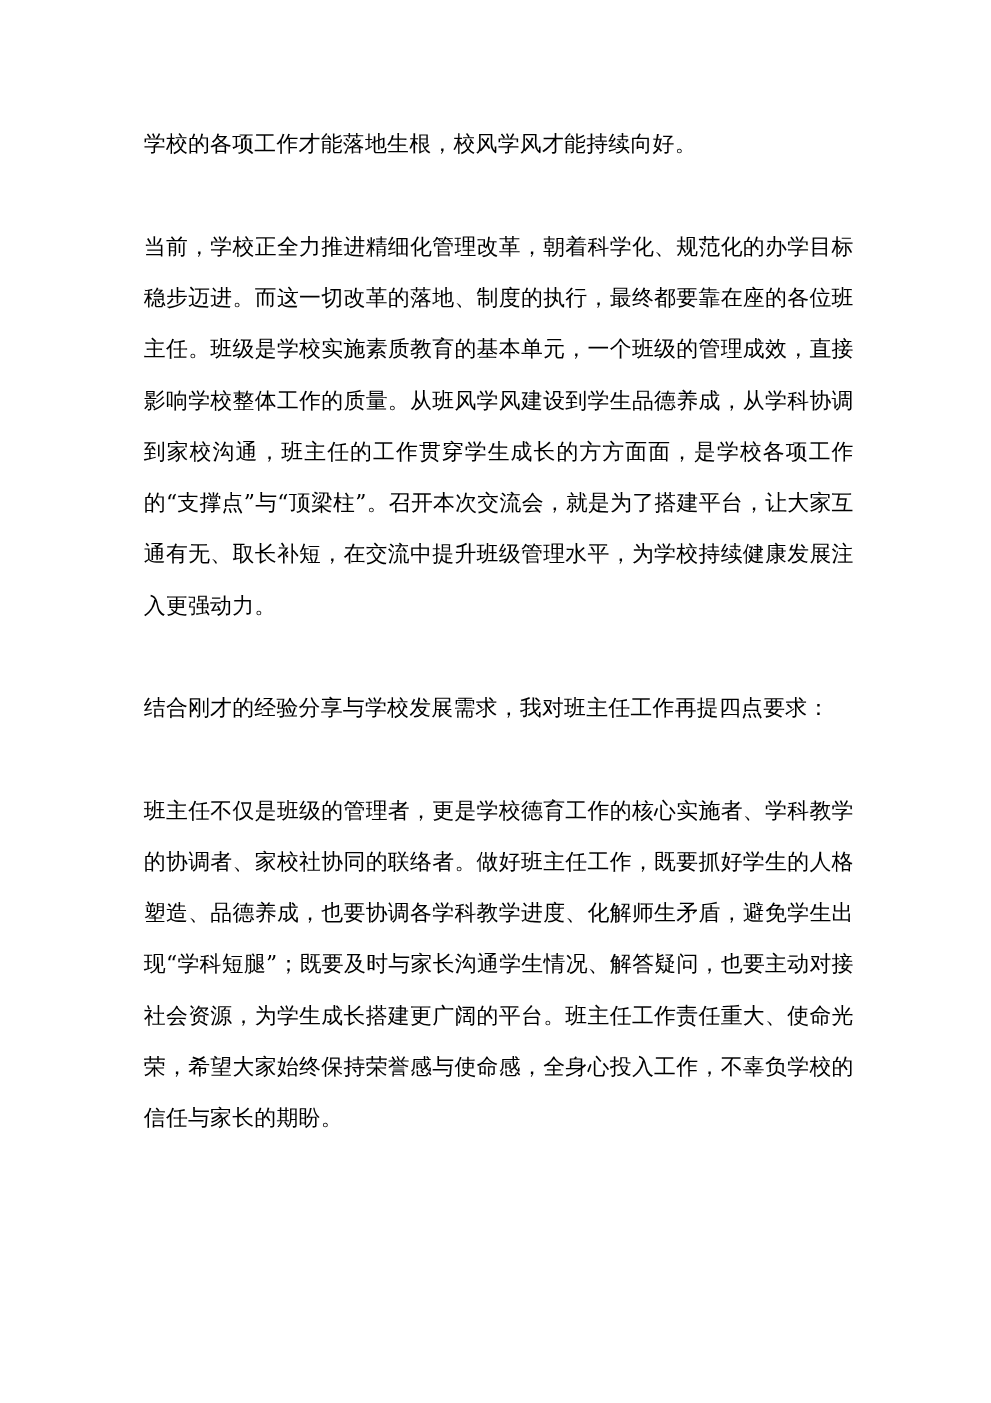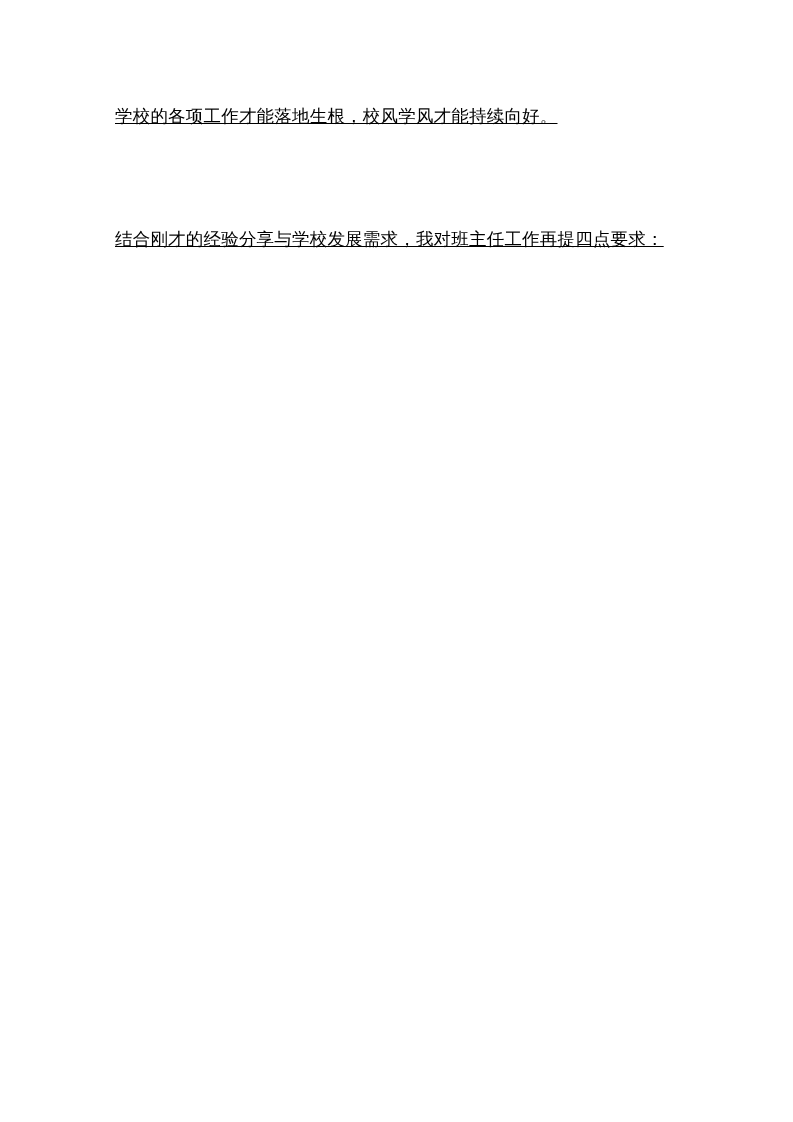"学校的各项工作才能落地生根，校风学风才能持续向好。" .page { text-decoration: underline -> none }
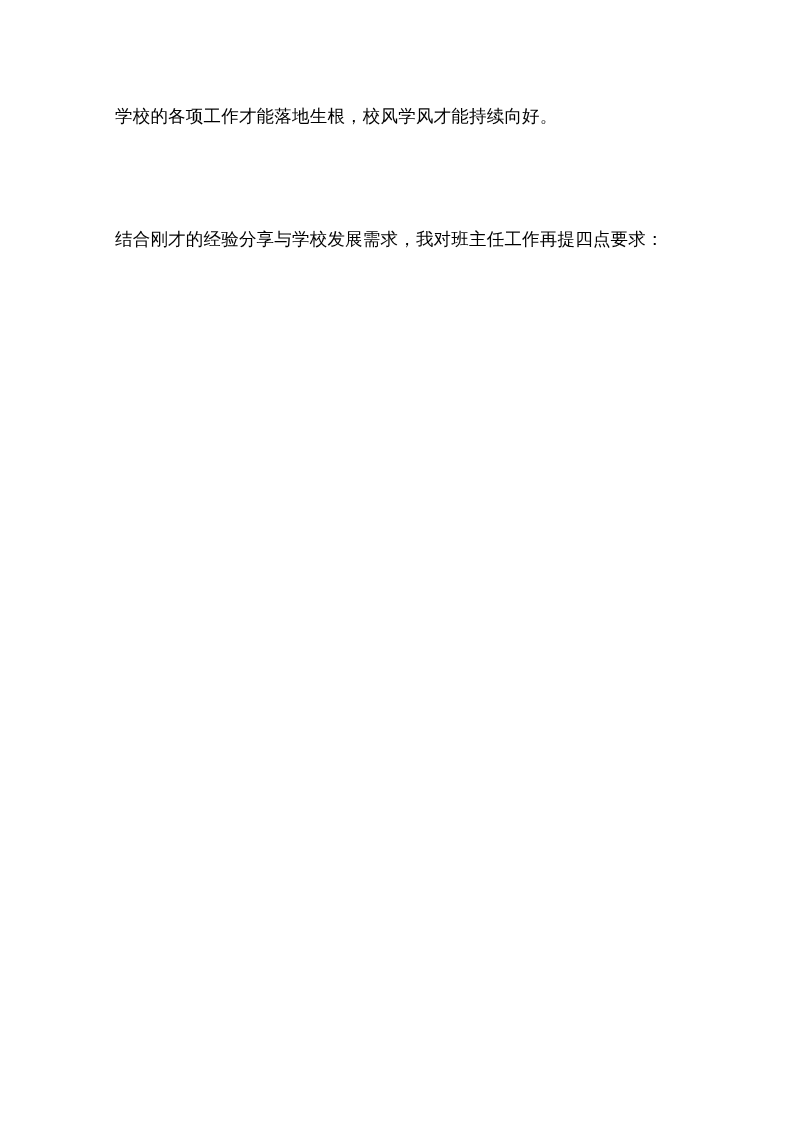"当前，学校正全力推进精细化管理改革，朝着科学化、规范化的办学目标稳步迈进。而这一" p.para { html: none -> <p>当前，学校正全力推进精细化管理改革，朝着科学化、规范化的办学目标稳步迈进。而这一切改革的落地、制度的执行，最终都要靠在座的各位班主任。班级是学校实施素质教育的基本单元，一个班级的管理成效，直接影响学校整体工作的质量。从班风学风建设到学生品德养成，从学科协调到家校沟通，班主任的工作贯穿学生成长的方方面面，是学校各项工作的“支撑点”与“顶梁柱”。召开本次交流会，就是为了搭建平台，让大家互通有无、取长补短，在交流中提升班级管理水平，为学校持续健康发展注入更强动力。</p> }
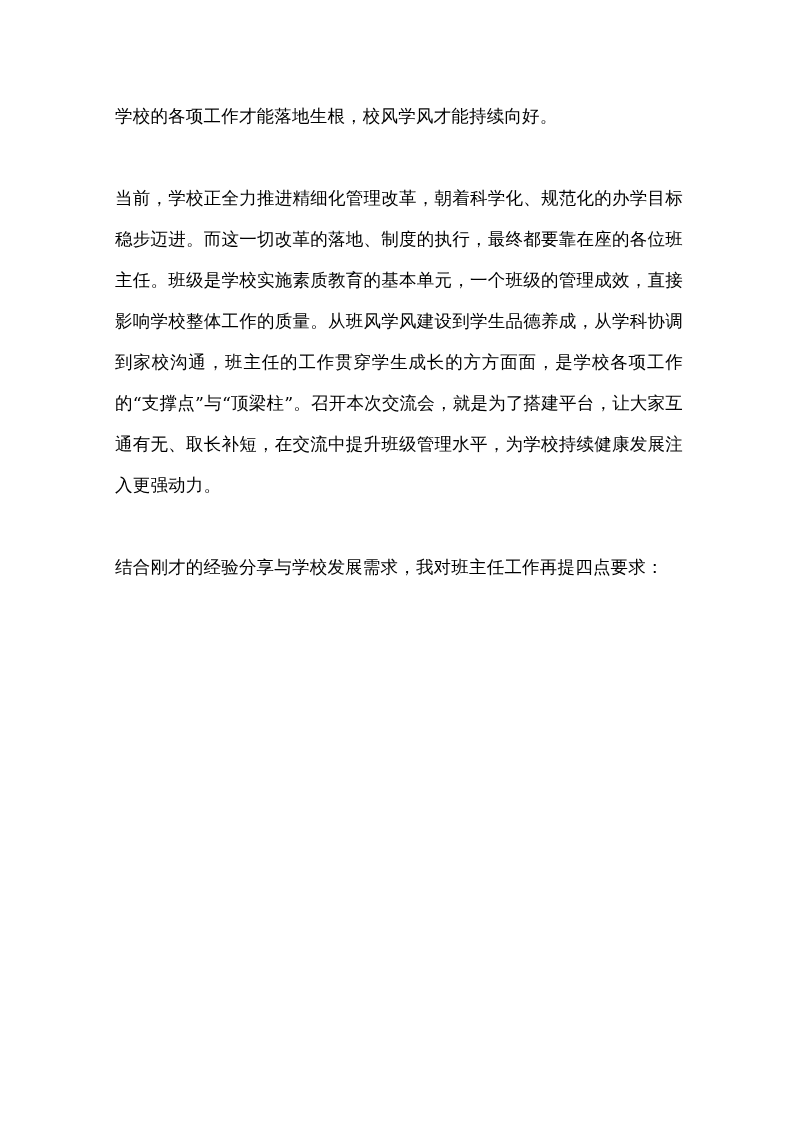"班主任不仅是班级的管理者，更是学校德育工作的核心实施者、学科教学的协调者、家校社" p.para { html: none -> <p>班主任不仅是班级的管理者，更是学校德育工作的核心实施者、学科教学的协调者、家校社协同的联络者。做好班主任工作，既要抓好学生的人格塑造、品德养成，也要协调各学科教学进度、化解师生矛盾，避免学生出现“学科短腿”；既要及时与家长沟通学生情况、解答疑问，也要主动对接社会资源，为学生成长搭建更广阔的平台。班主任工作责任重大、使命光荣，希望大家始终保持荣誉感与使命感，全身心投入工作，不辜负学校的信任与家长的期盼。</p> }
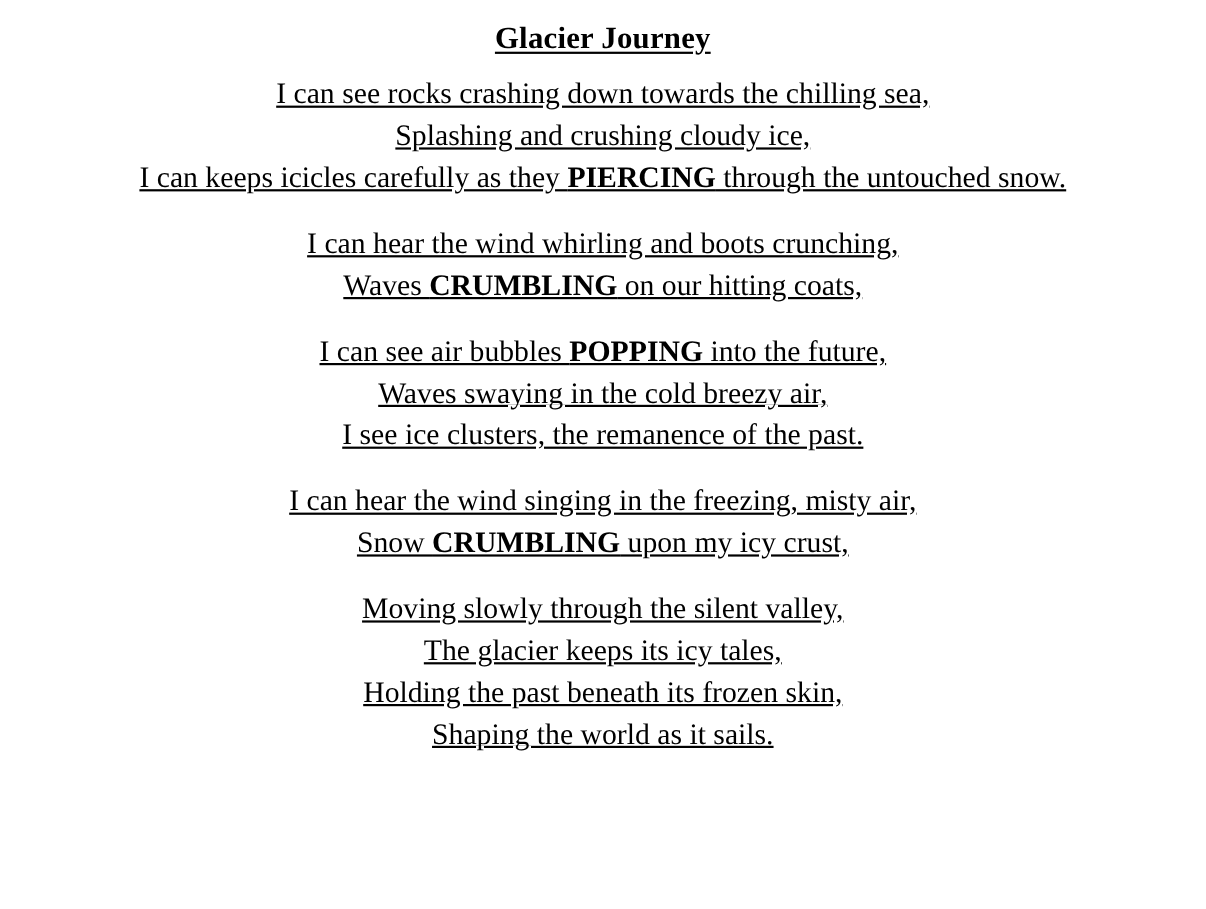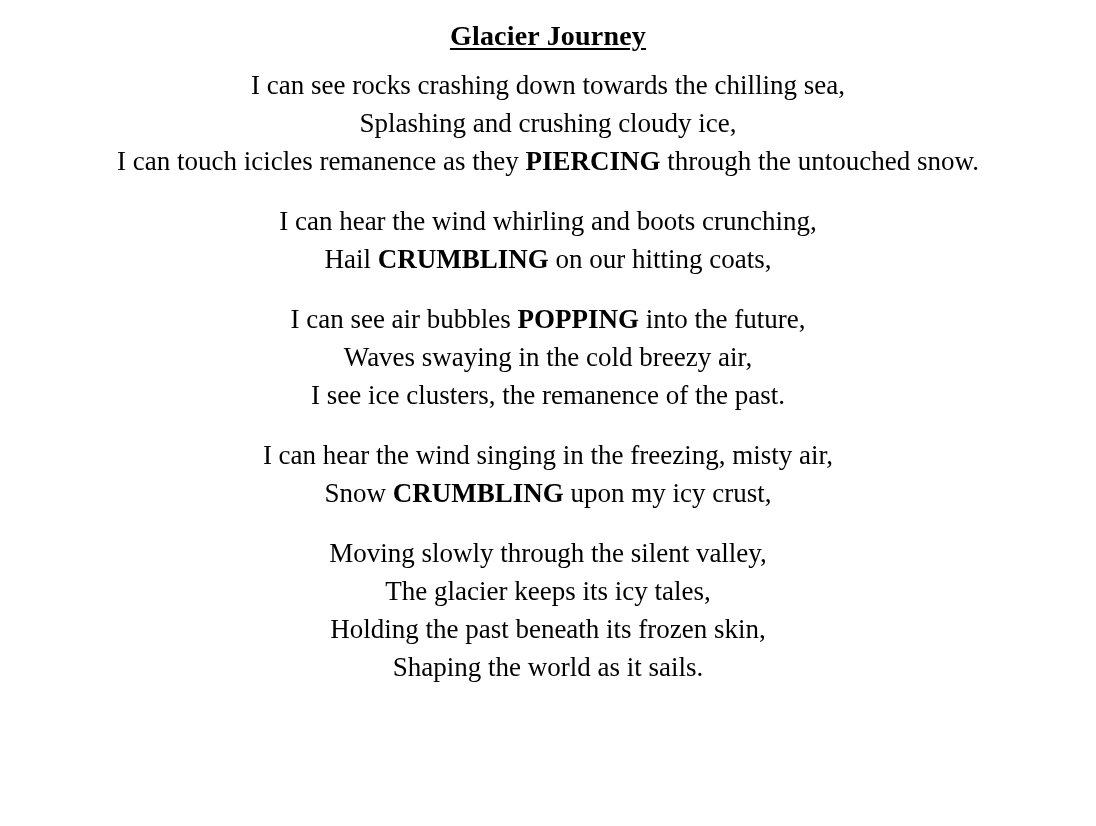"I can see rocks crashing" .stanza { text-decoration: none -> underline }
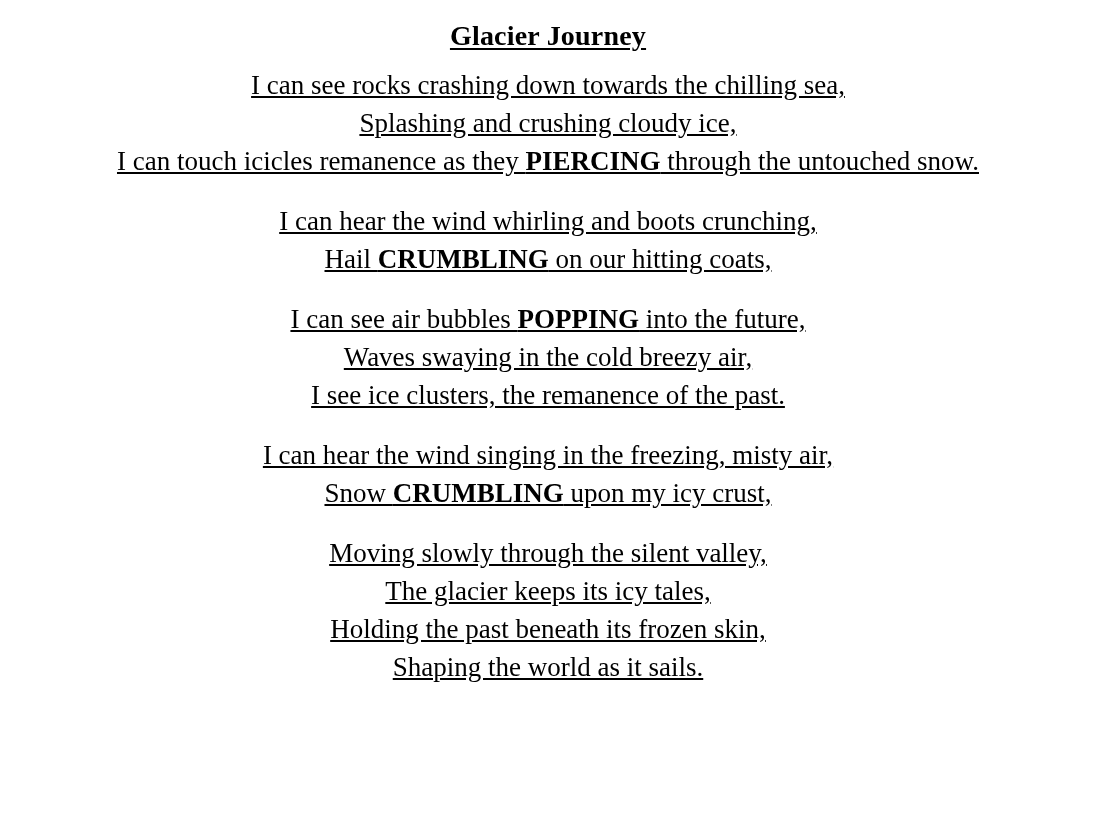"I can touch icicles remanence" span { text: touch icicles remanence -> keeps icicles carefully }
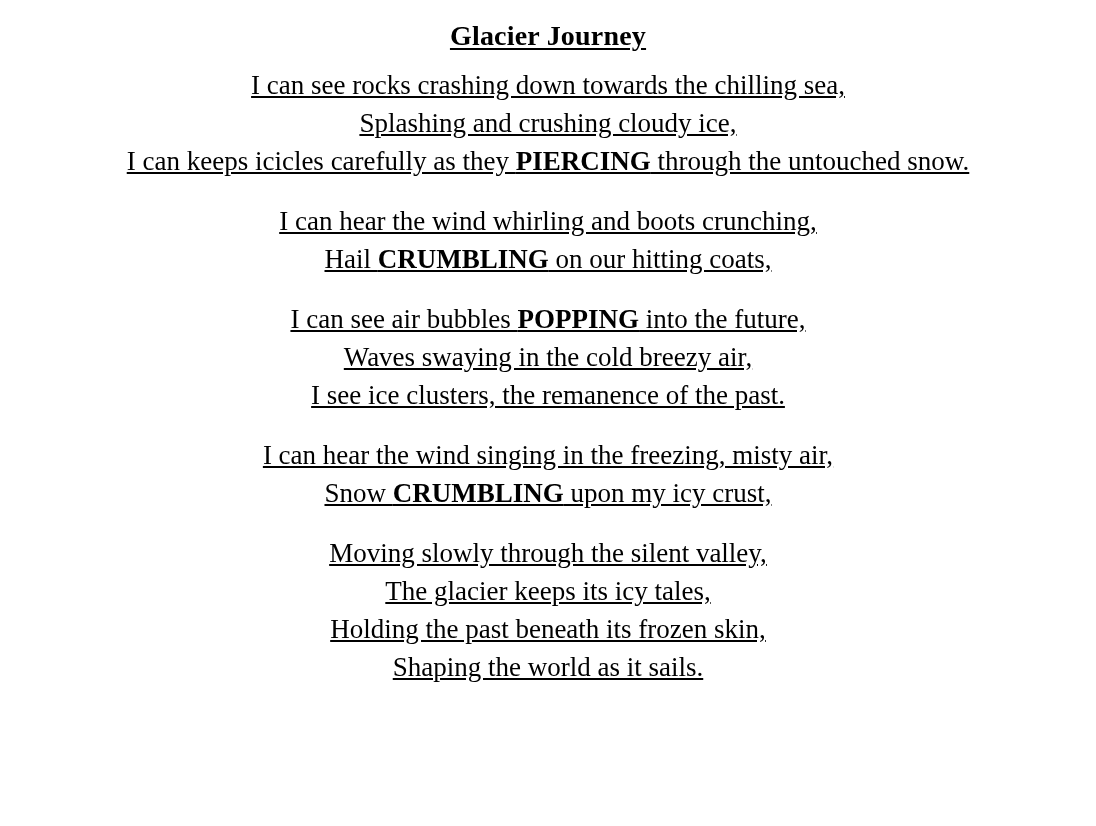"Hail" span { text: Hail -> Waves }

+ + + +

If a record holds a picture, leave the picture out and copy the rest exactly.

ANSWER BOX:
"学校的各项工作才能落地生根，校风学风才能持续向好。" .page { text-decoration: underline -> none }
"当前，学校正全力推进精细化管理改革，朝着科学化、规范化的办学目标稳步迈进。而这一" p.para { html: none -> <p>当前，学校正全力推进精细化管理改革，朝着科学化、规范化的办学目标稳步迈进。而这一切改革的落地、制度的执行，最终都要靠在座的各位班主任。班级是学校实施素质教育的基本单元，一个班级的管理成效，直接影响学校整体工作的质量。从班风学风建设到学生品德养成，从学科协调到家校沟通，班主任的工作贯穿学生成长的方方面面，是学校各项工作的“支撑点”与“顶梁柱”。召开本次交流会，就是为了搭建平台，让大家互通有无、取长补短，在交流中提升班级管理水平，为学校持续健康发展注入更强动力。</p> }
"班主任不仅是班级的管理者，更是学校德育工作的核心实施者、学科教学的协调者、家校社" p.para { html: none -> <p>班主任不仅是班级的管理者，更是学校德育工作的核心实施者、学科教学的协调者、家校社协同的联络者。做好班主任工作，既要抓好学生的人格塑造、品德养成，也要协调各学科教学进度、化解师生矛盾，避免学生出现“学科短腿”；既要及时与家长沟通学生情况、解答疑问，也要主动对接社会资源，为学生成长搭建更广阔的平台。班主任工作责任重大、使命光荣，希望大家始终保持荣誉感与使命感，全身心投入工作，不辜负学校的信任与家长的期盼。</p> }
"I can see rocks crashing" .stanza { text-decoration: none -> underline }
"I can touch icicles remanence" span { text: touch icicles remanence -> keeps icicles carefully }
"Hail" span { text: Hail -> Waves }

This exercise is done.